Exhibited at LAND, 2013

Institute of Creative Arts (formerly GIPCA)

During my research in my final year at the Michaelis School of Fine Art, UCT, I came across an important document regarding my family’s history in Cape Town. 

 

In 1848 my great-great- great grandfather, who came from England, married my great-great- great grandmother, a Black woman, in the original St Georges Cathedral. Noting the date of this marriage, and the emancipation of the enslaved at the Cape in 1834, it is more than likely that my maternal ancestor was born enslaved. The proximity of the actual and symbolic presence of slavery in the Slave Lodge, so near to her place of marriage, is particularly startling to me. The space between the Cathedral and the Slave Lodge has become suggestive to me of the historical trajectory of many South Africans who share similar stories.

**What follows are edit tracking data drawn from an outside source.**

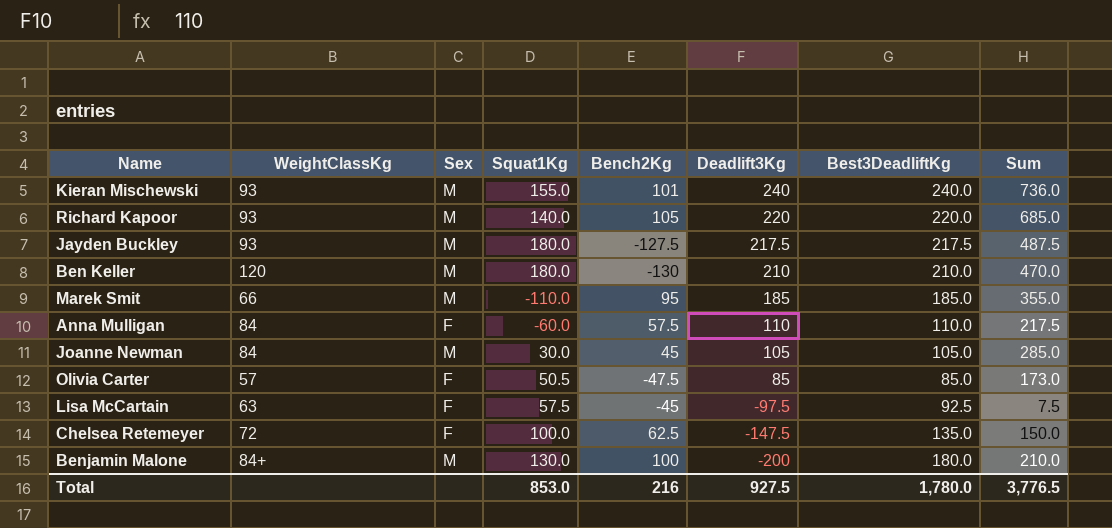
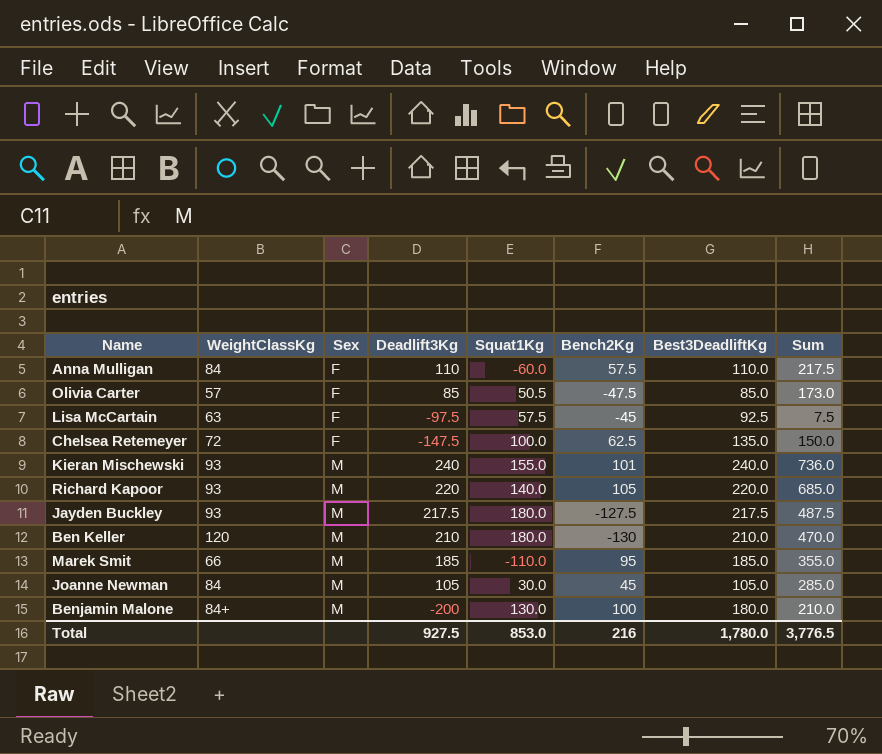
row order: Deadlift3Kg descending -> Sex ascending
column Deadlift3Kg | position: 6 -> 4

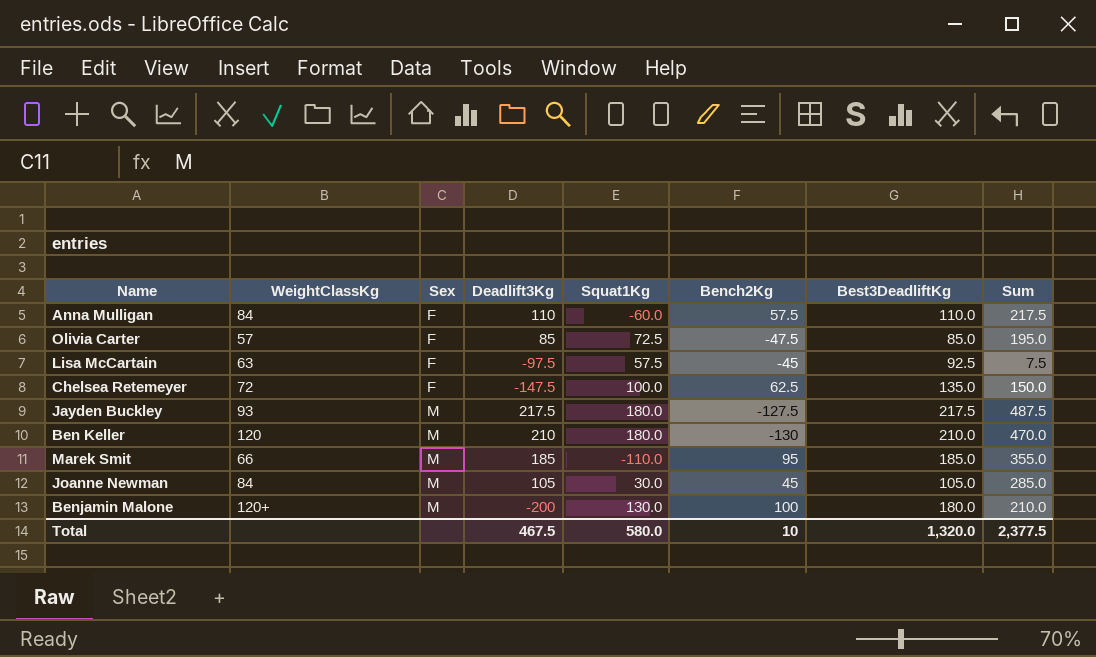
row Kieran Mischewski: 93 | M | 240 | 155.0 | 101 | 240.0 | 736.0 -> none
row Richard Kapoor: 93 | M | 220 | 140.0 | 105 | 220.0 | 685.0 -> none
Olivia Carter | Squat1Kg: 50.5 -> 72.5
Olivia Carter | Sum: 173.0 -> 195.0
Benjamin Malone | WeightClassKg: 84+ -> 120+
Total | Deadlift3Kg: 927.5 -> 467.5
Total | Squat1Kg: 853.0 -> 580.0
Total | Bench2Kg: 216 -> 10
Total | Best3DeadliftKg: 1,780.0 -> 1,320.0
Total | Sum: 3,776.5 -> 2,377.5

The area itself is a pedestrian hub of activity, as it is frequented by Capetonians and visitors alike. Trajectories, the title of the work commemorating this event, was a floor piece using text and excerpts from archival documents drawn from my research. The texts covered Parliament Lane sporadically, in a ‘time line’ fashion, and was created using stencils and building sand. The sand could be blown away, walked through or touched. I envisioned the intervention on a single morning, and allowed the work to be gradually destroyed through its interaction with pedestrians during the course of the morning. The sand was then swept away, leaving no permanent damage to the space.